Set down the records once more, please, exactly and with the pictures left out.

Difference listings
....

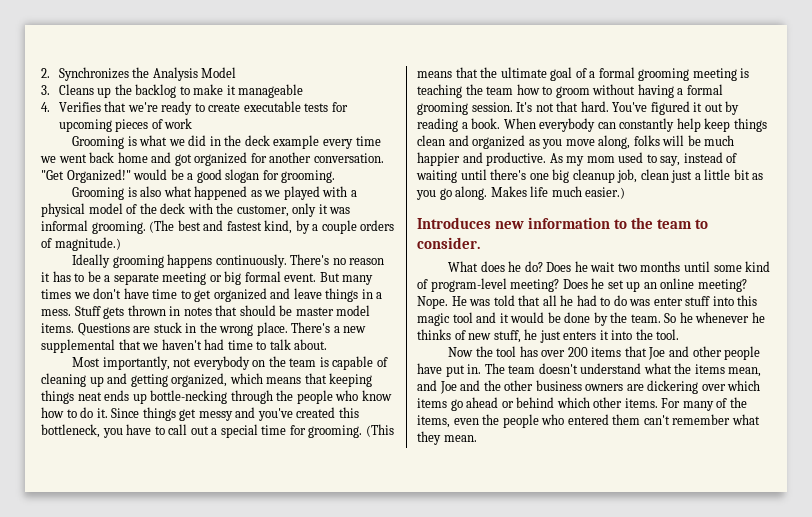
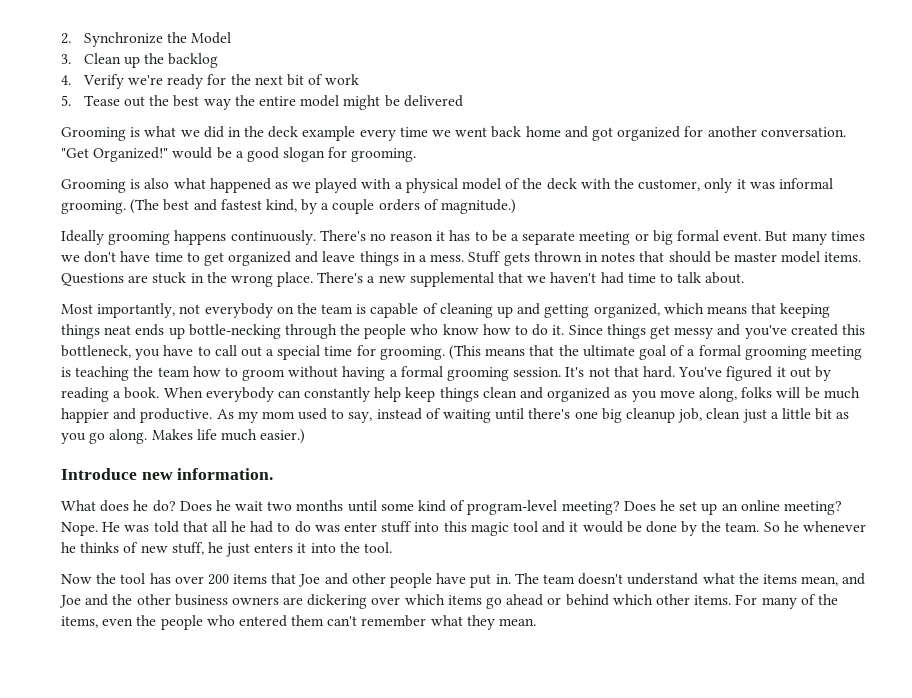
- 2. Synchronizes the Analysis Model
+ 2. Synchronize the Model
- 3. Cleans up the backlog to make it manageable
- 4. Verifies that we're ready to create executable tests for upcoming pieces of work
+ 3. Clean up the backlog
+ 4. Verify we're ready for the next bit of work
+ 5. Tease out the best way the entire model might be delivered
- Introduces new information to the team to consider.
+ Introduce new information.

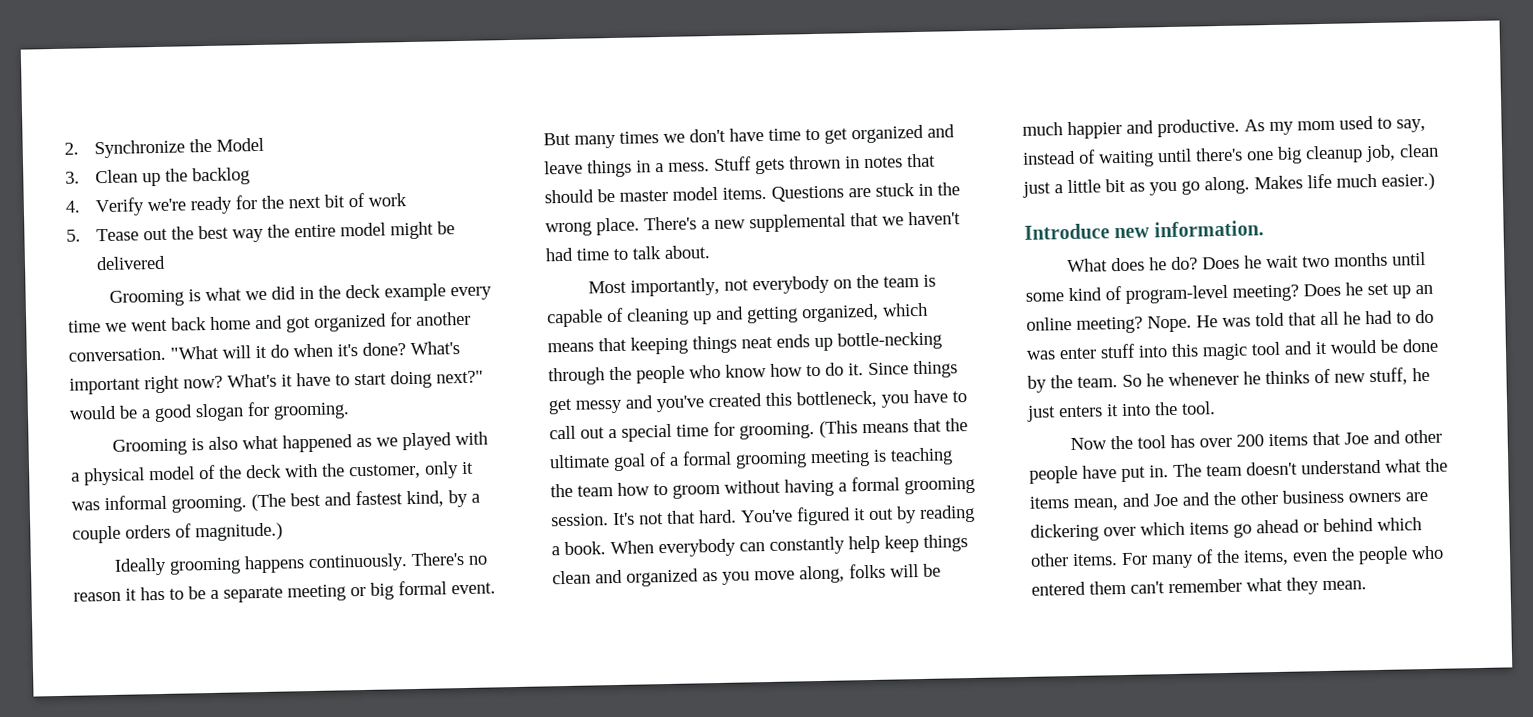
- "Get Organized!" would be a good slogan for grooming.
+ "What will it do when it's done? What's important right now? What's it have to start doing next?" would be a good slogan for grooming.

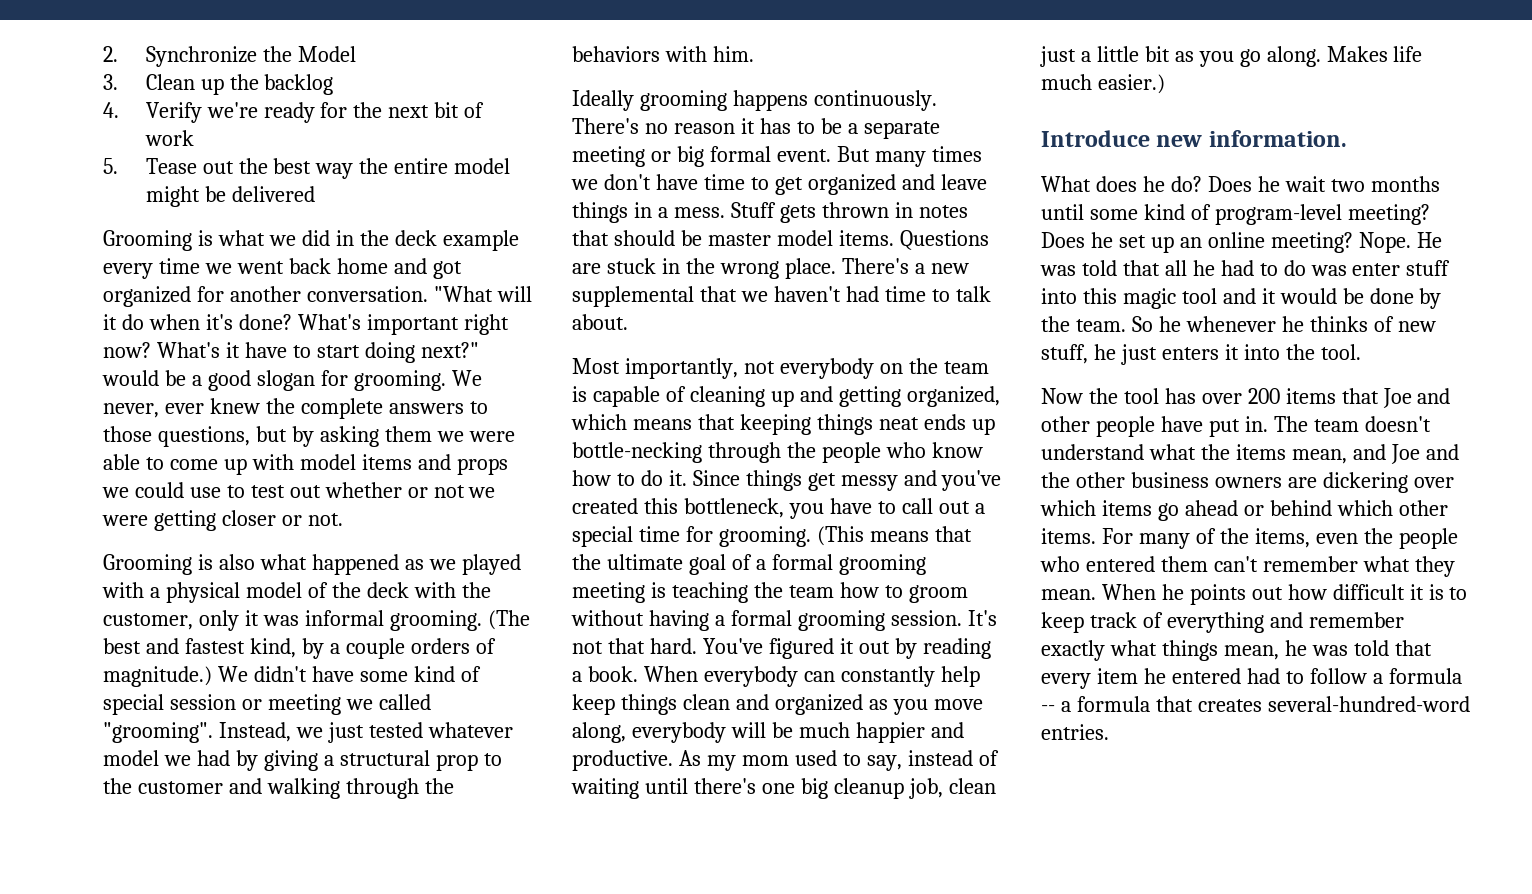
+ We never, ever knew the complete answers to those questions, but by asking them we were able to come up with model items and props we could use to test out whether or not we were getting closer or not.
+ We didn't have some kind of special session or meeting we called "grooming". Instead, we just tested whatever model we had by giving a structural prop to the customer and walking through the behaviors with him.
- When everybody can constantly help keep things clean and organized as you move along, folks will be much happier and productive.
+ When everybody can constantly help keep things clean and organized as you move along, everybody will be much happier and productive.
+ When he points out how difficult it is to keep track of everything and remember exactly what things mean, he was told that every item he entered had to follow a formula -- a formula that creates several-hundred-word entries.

....

- [Problem solution]:
- 2. Synchronizes the Analysis Model
+ 2. Synchronize the Model
- 3. Cleans up the backlog to make it manageable
- 4. Verifies that we're ready to create executable tests for upcoming pieces of work
+ 3. Clean up the backlog
+ 4. Verify we're ready for the next bit of work
+ 5. Tease out the best way the entire model might be delivered
- Introduces new information to the team to consider.
+ Introduce new information.

- "Get Organized!" would be a good slogan for grooming.
+ "What will it do when it's done? What's important right now? What's it have to start doing next?" would be a good slogan for grooming.

+ We never, ever knew the complete answers to those questions, but by asking them we were able to come up with model items and props we could use to test out whether or not we were getting closer or not.
+ We didn't have some kind of special session or meeting we called "grooming". Instead, we just tested whatever model we had by giving a structural prop to the customer and walking through the behaviors with him.
- When everybody can constantly help keep things clean and organized as you move along, folks will be much happier and productive.
+ When everybody can constantly help keep things clean and organized as you move along, everybody will be much happier and productive.
+ When he points out how difficult it is to keep track of everything and remember exactly what things mean, he was told that every item he entered had to follow a formula -- a formula that creates several-hundred-word entries.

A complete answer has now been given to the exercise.